Source code for scenic.core.serialization

"""Utilities to help serialize Scenic objects.

The functions in this module usually do not need to be used directly.
For high-level serialization APIs, see `Scenario.sceneToBytes`,
`Scenario.simulationToBytes`, and `Scene.dumpAsScenicCode`.
"""

import hashlib
import io
import math
import pickle
import struct
import types

from scenic.core.distributions import Samplable, needsSampling
from scenic.core.utils import DefaultIdentityDict



[docs]
def deterministicHash(mapping, *, digest_size=8):
    """Compute a deterministic hash for a mapping of options.

    Keys are sorted (by their string representation) and encoded with explicit
    separators so that different key/value combinations do not collide under
    simple concatenation.

    Only int/float/str (and bool, as a subclass of int) values are encoded directly; any other value is replaced
    by a generic placeholder byte, to avoid nondeterminism from reprs containing
    memory addresses or other run-specific data.
    """
    hasher = hashlib.blake2b(digest_size=digest_size)
    # Sort by stringified key so we can handle non-string keys deterministically.
    for key in sorted(mapping.keys(), key=str):
        hasher.update(b"\0K")
        hasher.update(str(key).encode())
        hasher.update(b"\0V")
        value = mapping[key]
        if isinstance(value, (int, float, str)):
            hasher.update(str(value).encode())
        else:
            # Unsupported types just contribute a placeholder byte.
            hasher.update(b"\0")
    return hasher.digest()



## JSON



[docs]
def scenicToJSON(obj):
    """Utility function to help serialize Scenic objects to JSON.

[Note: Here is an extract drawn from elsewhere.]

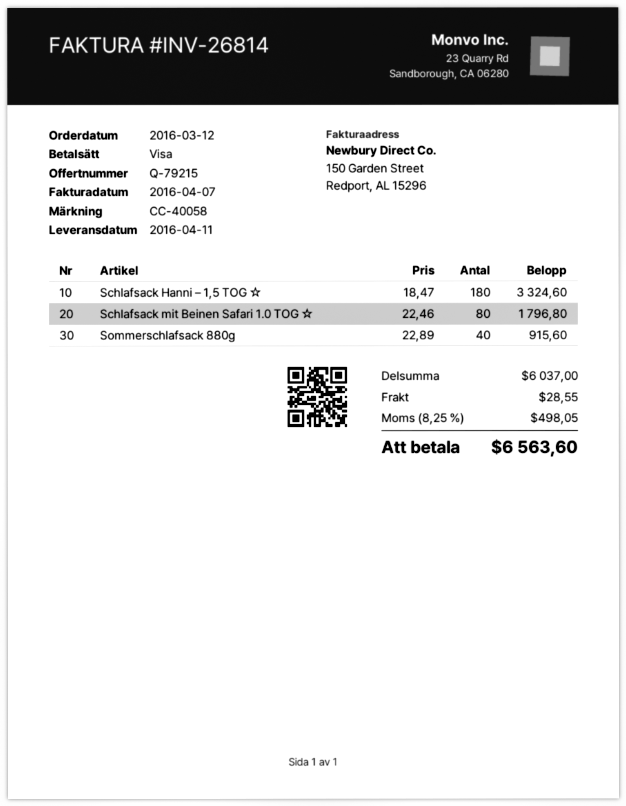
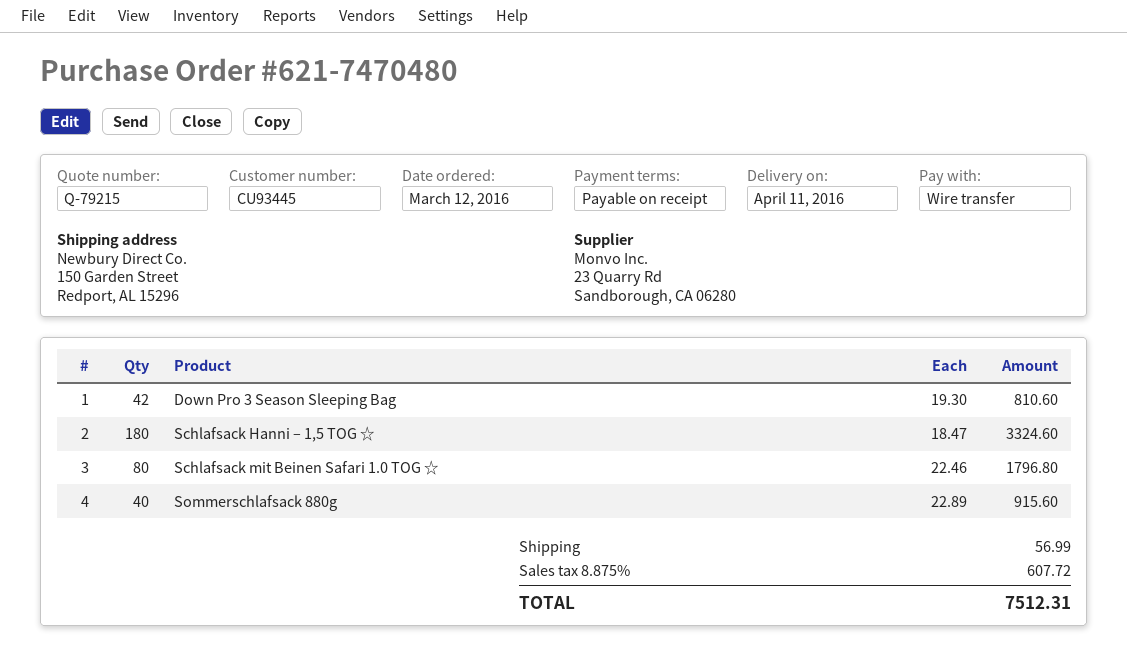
payment method: Visa -> bank transfer
Down Pro 3 Season Sleeping Bag: none -> 42 x 19.30 = 810.60
shipping: 28.55 -> 56.99
tax: 8.25% = 498.05 -> 8.875% = 607.72
total: 6563.60 -> 7512.31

    Suitable for passing as the ``default`` argument to `json.dump`.
    At the moment this only supports very basic types like scalars and vectors:
    it does not allow encoding of an entire `Object`.
    """
    from scenic.core.vectors import Vector

    if isinstance(obj, Vector):
        return list(obj)
    raise TypeError(f"Object of type {obj.__class__.__name__} is not JSON serializable")



## Scenic code



[docs]
def dumpAsScenicCode(value, stream):
    """Utility function to help export Scenic objects as Scenic code."""
    if hasattr(value, "dumpAsScenicCode"):
        value.dumpAsScenicCode(stream)
    else:
        stream.write(repr(value))



## Pickles

# If dill is installed, register some custom handlers to improve the pickling
# of Scene and Scenario objects.

try:
    import dill
except Exception:
    pass
else:
    _orig_save_module = dill.Pickler.dispatch[types.ModuleType]

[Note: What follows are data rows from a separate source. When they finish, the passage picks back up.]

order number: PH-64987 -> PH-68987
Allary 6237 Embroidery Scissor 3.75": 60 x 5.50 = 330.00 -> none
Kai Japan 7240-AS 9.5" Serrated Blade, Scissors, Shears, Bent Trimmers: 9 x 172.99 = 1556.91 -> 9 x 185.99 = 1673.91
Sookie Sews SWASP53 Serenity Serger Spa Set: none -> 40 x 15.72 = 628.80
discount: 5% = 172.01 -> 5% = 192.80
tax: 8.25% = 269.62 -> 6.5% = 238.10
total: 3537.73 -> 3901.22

    @dill.register(types.ModuleType)
    def patched_save_module(pickler, obj):
        # Save Scenic's internal modules by reference to avoid inconsistent versions
        # as well as some unpicklable objects (and shrink the size of pickles while
        # we're at it).
        name = obj.__name__
        if name == "scenic" or name.startswith("scenic."):
            pickler.save_reduce(dill._dill._import_module, (name,), obj=obj)
            return
        _orig_save_module(pickler, obj)


## Binary serialization format



[docs]
class SerializationError(Exception):
    """An error occurring during serialization/deserialization of Scenic objects."""

    pass




[docs]
class Serializer:
    """Class for (de)serializing scenes, etc.

    Ordinary Scenic users do not need to know about this class: they can use public
    APIs such as `Scenario.sceneToBytes`. If you have defined a custom type of
    `Distribution` whose **valueType** isn't one of the types used by the built-in
    primitive distributions (i.e. `int`, `float`, `Vector`), read on.

    The sampled value of a `Distribution` is encoded as follows:

    1. If the `Distribution` is `_deterministic`, recursively encode the sampled
       values of its dependencies.
    2. If its *valueType* is a type for which we have a "codec" (like `int` or
       `float`), use the encoding function provided by the codec.
    3. If the *valueType* provides a ``encodeTo`` method, use that.
    4. If the user has allowed the use of `pickle`, pickle the value.
    5. Otherwise raise a `SerializationError`.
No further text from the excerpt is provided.